TDOC collar positions are structurally neutral (protective); the modeled P&L assumes European-style exercise at expiration and ignores early assignment, transaction costs, dividends paid before expiry on the stock leg (when present), and the bid-ask spread on the listed chain. TDOC positions also carry Healthcare sector concentration risk; news flow inside the sector (peer earnings, regulatory shifts, supply-chain headlines) can move TDOC alongside the broader basket even when TDOC-specific fundamentals are unchanged. Always rebuild the position from current TDOC chain quotes before placing a trade.
Frequently asked questions
- What is a collar on TDOC?
- A collar on TDOC is the collar strategy applied to TDOC (stock). The strategy is structurally neutral (protective): A collar pairs long stock with a protective out-of-the-money put financed by a short out-of-the-money call, capping both tails of the position around the current spot. With TDOC stock trading near $6.38, the strikes shown on this page are snapped to the nearest listed TDOC chain strike and the premiums come straight from the end-of-day bid/ask midpoint.
- How are TDOC collar max profit and max loss calculated?
- Max profit roughly equals short-call strike minus cost basis plus net premium; max loss roughly equals cost basis minus long-put strike minus net premium. Breakeven shifts by the net premium. For the TDOC collar priced from the end-of-day chain at a 30-day expiry (ATM IV 58.09%), the computed maximum profit is $39.50 per contract and the computed maximum loss is -$10.50 per contract. Live intraday quotes will differ as the chain moves through the trading session.
- What is the breakeven for a TDOC collar?

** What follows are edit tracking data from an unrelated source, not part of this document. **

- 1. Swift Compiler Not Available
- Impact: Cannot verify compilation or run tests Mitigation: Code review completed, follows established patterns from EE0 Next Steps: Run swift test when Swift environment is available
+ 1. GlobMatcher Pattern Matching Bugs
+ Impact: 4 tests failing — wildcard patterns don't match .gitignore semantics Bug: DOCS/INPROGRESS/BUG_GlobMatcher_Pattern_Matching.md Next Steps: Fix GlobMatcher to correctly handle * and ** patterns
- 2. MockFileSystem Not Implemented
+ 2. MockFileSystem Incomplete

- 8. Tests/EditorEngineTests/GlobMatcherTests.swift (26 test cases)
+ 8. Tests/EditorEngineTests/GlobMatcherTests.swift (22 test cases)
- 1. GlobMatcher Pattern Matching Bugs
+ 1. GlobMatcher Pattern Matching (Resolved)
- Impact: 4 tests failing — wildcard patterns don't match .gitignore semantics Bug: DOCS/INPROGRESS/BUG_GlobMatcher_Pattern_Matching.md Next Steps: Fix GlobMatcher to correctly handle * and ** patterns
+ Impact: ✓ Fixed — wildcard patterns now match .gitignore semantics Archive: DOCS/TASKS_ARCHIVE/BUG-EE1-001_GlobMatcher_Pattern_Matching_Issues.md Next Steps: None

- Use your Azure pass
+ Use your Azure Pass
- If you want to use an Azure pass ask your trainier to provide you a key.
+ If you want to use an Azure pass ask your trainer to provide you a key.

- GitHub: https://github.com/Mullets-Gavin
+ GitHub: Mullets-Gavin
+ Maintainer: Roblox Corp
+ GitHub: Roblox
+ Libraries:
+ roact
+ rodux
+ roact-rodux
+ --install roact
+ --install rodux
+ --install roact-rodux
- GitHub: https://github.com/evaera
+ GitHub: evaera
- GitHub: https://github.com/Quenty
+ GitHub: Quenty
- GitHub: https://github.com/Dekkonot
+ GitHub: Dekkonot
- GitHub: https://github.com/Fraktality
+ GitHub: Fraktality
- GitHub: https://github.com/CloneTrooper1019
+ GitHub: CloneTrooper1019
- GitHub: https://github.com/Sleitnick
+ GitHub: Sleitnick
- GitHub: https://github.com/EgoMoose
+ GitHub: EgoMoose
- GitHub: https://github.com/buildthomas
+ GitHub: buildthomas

- The breakeven for the TDOC collar priced on this page is roughly $6.11 at expiration, derived from end-of-day chain premiums. Breakeven is the underlying price at which the strategy's P&L crosses zero ignoring transaction costs and assignment risk. The current TDOC market-implied 1-standard-deviation expected move is approximately 16.65%; if the move sits well outside the breakeven distance, the structure's risk-reward becomes correspondingly tighter.
- When should you consider a collar on TDOC?
- Collars on TDOC hedge an existing long TDOC stock position; the long put sets a floor while the short call finances it, often run as a near-zero-cost hedge during expected volatility windows.
- How does current TDOC implied volatility affect this collar?
- TDOC ATM IV is at 58.09% with IV rank near 24.79%, which is on the low end of its 1-year range. Premium-buying structures (long call, long put, debit spreads) are relatively cheap in this regime; premium-selling structures collect less credit per unit risk.